Contrast helpers exist because diagram text and shapes can combine in many ways. A node fill can be light or dark. Text may need to sit on primary, secondary, base, or mixed colors. The theming layer chooses candidate foregrounds before the renderer produces SVG.

Doing this during the build is better than trying to patch diagram colors in the browser. The renderer lays out text using the chosen theme. The output assets already contain the intended visual relationships.

This makes color pairing part of the diagram build, but the repository does not record measured contrast values. The helper name and its color mixing are implementation evidence, not proof that every generated label meets an accessibility threshold.


Light and dark as siblings

The light and dark diagram themes are siblings generated from the same theme function. That matters because the diagrams should feel like the same content in different palettes. The dark version should not look like a separate diagram style pasted into the article.

The integration renders both versions and emits assets for both. Runtime can then point Open links at the correct asset based on html[data-theme]. Article diagrams and standalone diagrams share the same theme source.

This keeps the article experience coherent across theme changes. The reader sees a site-wide palette shift, not an unrelated diagram swap.


Verify contrast before release

Mermaid theming is translation.
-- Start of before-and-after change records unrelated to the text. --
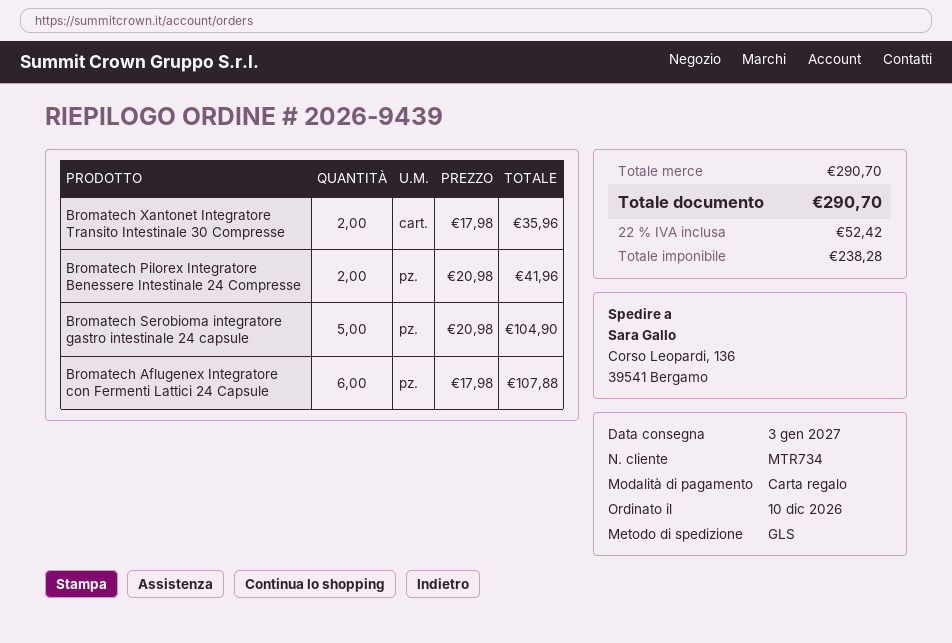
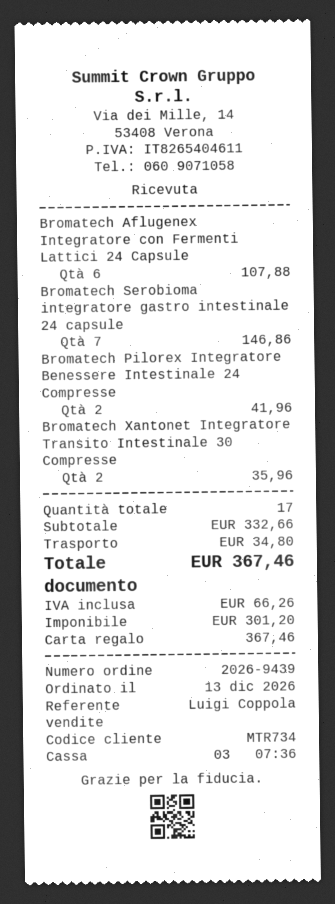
order date: 2026-12-10 -> 2026-12-13
Bromatech Serobioma integratore gastro intestinale 24 capsule: 5 for 104.90 -> 7 for 146.86
subtotal: 290.70 -> 332.66
shipping: none -> 34.80
net: 238.28 -> 301.20
tax: 52.42 -> 66.26
total: 290.70 -> 367.46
Site palettes become Mermaid variables. Contrast helpers choose candidate pairings. Mix helpers create diagram-specific surfaces that still belong to the local color family. Memoization avoids recalculating the same theme input.

The final SVG is static, but its colors come from the same design thinking as the rest of the site. That is why the diagrams feel integrated rather than imported.


Why theme generation is centralized

Theme generation happens in one place so diagrams do not invent colors independently. If every Mermaid fence carried its own init block with custom colors, the article set would drift quickly. Central generation keeps diagram colors tied to the site palette.

Authors can still choose diagram structure, labels, and relationships. They do not need to choose the design system for every diagram. The build applies the site’s Mermaid theme consistently.

This is especially important for a vault full of architecture diagrams. The diagrams appear across many entries, but they should feel like one documentation system.


Diagram types and shared tone

Different Mermaid diagram types use different internal tokens. Flowcharts, sequence diagrams, state diagrams, and other structures have their own surfaces, labels, actors, notes, and edges. The theme generator has to cover enough of those tokens for diagrams to feel consistent across types.

The goal is shared tone, not identical shapes. A sequence note and a flowchart node are different objects. They can use related colors, contrast rules, and typography so they feel like they belong to the same article system.

That is why the theming layer is broader than a few primary colors. It translates the site palette into a diagram vocabulary.


The static theme payoff

Because themes are generated before rendering, the SVG output already contains the intended visual values. The article does not need a runtime Mermaid theme engine. Standalone SVG files also carry the right styling for direct viewing.

Runtime theme switching still matters for Open links and wrappers, but theme application happens during rendering. That keeps the browser from running Mermaid and gives the build consistent diagram inputs. A speed claim would still need measurement.